Bees usual die after they have stung you, but not always. The bee’s sting evolved as a means of defending the hive from other insects intent on stealing honey and larvae. When a bee stings a wasp, the sting can be extracted again without damaging the bee. However, our skin is much more elastic and it is almost impossible for the bee to remove it. The bee flies away and will die from dehydration as her body can no longer retain liquid.

Dealing with a sting
If you are stung, you should scrape the sting and bee away using the hive tool or a finger nail. You should avoid squeezing the bee or sting as this will force more venom into you. The sting will feel like a mild burning sensation and might produce a swelling reaction up to two days after the sting. In most beekeepers this is the worst that will happen and an antihistamine cream will relieve the hot itchy sensation associated with the swelling.

A small percentage of people have a more severe reaction to bee stings. The area around the sting swells greatly and these people should seek medical assistance.

A tiny percentage of poeple are allergic to bee stings. They will have an extreme reaction and will be unconscious within ten minutes of being stung. Urgent medical attention must be sought.

Avoiding stings
There are several things you can do to avoid being stung.

  • Don’t stand in front of the hive where the bees are flying
  • Don’t wear shiny jewellery
  • Don’t stand directly in front of the hive entrance

Beekeeper’s Associations

If you are thinking of starting to keep bees, we highly recommend that you join your local Beekeeping Association.
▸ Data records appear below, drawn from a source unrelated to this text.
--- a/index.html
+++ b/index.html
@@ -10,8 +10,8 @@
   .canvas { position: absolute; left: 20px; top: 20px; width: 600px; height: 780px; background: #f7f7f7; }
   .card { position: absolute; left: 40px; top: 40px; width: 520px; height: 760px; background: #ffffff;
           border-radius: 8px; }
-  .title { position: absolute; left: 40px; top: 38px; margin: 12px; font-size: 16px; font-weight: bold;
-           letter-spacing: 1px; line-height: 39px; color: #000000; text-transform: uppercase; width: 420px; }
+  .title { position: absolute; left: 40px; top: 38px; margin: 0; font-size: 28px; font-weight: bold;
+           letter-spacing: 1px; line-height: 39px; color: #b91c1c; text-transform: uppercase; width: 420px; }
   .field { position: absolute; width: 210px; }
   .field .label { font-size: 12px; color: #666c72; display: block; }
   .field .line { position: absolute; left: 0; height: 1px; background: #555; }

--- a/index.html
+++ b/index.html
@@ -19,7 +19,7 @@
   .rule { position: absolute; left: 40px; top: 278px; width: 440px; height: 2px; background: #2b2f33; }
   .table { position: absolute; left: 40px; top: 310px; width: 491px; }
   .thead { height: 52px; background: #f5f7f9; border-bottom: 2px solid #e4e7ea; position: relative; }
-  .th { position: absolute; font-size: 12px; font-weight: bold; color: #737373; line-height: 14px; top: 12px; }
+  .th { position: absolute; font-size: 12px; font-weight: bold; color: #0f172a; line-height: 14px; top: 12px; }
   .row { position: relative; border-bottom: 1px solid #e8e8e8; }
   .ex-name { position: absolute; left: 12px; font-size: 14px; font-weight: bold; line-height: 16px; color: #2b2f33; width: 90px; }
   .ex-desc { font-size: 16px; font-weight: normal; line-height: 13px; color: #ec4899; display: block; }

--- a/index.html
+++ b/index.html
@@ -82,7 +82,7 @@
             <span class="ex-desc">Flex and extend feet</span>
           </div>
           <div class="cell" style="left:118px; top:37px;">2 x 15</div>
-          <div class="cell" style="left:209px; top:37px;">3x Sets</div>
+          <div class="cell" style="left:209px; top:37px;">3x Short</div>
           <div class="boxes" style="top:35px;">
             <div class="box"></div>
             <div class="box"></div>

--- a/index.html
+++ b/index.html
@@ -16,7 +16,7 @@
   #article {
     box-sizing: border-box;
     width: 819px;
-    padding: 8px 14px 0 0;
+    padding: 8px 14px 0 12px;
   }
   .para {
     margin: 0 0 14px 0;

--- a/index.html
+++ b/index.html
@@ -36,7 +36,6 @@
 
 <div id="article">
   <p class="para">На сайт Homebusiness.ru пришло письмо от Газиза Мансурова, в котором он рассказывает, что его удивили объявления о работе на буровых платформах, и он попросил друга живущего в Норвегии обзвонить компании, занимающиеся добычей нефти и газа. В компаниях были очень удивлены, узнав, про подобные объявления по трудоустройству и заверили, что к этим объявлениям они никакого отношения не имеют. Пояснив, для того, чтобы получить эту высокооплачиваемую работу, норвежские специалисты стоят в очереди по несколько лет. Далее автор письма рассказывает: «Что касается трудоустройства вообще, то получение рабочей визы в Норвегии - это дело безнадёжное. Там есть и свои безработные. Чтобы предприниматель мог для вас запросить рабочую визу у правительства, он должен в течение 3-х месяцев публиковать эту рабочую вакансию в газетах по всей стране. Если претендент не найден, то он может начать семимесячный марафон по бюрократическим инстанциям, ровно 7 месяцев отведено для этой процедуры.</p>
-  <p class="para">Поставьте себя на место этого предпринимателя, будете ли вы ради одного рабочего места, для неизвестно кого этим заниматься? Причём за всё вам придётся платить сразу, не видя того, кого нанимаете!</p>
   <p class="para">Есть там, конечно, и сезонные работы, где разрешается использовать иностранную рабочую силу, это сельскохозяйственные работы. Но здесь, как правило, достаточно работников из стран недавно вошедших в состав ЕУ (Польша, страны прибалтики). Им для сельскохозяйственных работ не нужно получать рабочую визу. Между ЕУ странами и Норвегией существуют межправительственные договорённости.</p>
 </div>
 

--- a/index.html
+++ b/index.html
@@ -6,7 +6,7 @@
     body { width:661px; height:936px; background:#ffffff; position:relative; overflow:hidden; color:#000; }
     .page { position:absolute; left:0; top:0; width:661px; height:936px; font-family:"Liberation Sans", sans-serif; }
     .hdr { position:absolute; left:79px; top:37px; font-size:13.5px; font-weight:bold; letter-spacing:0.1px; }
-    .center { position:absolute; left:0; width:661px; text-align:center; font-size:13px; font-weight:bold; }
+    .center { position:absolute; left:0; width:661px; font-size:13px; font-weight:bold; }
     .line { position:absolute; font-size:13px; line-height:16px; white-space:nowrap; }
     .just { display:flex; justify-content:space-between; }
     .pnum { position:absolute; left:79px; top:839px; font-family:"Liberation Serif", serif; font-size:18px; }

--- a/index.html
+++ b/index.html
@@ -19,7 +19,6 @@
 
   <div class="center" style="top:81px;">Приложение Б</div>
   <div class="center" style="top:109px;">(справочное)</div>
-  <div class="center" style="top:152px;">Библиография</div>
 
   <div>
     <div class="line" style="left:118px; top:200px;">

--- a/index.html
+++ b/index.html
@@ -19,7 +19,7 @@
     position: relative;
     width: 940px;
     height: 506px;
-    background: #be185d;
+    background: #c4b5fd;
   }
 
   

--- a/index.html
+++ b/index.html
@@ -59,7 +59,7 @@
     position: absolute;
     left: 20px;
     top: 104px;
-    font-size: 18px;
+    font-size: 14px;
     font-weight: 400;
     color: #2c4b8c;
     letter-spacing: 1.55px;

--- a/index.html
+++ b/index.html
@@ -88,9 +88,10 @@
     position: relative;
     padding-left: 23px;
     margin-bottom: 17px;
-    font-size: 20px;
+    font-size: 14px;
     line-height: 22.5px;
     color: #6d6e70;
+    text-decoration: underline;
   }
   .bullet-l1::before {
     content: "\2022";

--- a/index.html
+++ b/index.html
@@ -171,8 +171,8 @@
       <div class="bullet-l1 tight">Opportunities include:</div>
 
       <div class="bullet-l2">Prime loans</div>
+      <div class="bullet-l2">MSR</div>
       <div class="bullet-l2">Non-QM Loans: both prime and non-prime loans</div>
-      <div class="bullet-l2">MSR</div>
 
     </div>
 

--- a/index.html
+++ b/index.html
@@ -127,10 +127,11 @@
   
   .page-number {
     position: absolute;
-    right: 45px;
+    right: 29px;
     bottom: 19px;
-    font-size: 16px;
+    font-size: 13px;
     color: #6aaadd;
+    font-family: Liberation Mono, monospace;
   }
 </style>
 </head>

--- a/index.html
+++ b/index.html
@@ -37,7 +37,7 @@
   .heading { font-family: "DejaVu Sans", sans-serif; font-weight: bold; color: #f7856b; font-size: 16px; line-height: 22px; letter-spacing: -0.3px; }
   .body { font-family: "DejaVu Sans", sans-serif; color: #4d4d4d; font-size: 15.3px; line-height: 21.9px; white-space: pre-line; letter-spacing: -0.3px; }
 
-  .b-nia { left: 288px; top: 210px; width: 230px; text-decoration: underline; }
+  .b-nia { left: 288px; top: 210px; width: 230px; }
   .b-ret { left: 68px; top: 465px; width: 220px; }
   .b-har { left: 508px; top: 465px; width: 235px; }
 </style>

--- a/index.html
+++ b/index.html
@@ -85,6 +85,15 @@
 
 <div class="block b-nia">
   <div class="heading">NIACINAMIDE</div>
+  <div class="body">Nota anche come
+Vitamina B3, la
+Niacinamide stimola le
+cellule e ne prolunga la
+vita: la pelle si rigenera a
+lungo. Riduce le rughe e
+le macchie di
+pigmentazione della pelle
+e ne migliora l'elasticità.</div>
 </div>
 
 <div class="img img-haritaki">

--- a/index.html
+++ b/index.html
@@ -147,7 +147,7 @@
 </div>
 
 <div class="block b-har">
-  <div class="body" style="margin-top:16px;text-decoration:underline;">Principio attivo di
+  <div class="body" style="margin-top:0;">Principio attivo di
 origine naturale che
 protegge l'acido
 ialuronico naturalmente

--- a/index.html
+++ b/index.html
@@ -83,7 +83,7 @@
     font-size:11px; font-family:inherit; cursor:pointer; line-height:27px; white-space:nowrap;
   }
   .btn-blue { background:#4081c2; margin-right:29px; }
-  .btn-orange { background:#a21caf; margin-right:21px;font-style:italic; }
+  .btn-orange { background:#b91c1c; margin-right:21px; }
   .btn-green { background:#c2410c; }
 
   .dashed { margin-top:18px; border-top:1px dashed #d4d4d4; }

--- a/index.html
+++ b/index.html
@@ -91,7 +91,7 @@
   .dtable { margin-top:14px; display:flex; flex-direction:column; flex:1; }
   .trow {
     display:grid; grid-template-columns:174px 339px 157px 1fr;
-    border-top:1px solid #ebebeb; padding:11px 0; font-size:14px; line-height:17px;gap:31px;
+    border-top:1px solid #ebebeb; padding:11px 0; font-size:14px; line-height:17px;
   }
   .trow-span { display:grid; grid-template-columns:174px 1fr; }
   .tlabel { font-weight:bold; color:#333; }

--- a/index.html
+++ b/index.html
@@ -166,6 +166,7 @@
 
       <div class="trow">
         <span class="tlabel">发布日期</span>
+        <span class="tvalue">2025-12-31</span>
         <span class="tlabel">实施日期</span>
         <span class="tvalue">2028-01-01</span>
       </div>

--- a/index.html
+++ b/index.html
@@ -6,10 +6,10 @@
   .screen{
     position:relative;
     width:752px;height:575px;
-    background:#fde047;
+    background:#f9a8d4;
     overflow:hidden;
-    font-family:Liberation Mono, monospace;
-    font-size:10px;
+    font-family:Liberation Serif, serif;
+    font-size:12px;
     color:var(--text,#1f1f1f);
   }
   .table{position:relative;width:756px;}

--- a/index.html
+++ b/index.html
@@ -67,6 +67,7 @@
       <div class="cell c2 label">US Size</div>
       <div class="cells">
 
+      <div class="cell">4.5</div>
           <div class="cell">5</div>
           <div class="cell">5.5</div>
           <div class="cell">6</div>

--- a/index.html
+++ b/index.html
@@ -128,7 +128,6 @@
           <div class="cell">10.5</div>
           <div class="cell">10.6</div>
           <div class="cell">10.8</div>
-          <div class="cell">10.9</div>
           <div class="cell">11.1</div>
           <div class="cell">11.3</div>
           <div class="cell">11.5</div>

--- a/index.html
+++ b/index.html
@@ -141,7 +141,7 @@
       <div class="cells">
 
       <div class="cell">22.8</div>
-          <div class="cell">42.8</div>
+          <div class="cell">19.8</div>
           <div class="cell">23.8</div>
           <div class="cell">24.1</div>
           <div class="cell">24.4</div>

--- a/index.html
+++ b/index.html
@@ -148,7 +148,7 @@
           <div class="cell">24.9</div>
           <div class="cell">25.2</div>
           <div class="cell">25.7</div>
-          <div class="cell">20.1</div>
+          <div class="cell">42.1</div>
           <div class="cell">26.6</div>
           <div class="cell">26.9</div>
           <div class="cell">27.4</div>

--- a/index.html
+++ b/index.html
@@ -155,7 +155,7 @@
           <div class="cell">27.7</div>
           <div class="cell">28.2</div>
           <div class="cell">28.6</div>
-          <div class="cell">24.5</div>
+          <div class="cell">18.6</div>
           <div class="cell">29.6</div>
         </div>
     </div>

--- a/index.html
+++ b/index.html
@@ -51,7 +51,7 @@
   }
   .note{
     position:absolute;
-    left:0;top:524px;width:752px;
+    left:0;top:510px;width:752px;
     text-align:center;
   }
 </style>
They are very helpful in getting new beekeepers started. What do you get for joining?

Courses
Many local beekeeping associations run beekeeping courses which cover the basics of good beekeeping. Many of the courses are over subscribed and it is often hard to get a place so you will need to book early.

Bee books
Most associations also have a really good book library which you can use free of charge.

Insurance
You will get public liability insurance for all beekeeping activities and also product insurance.

Friendly Advice
Last but not least – the beekeeping associations are full of like minded friendly people. You can get advice about your hives, find someone with bees to spare and make new friends.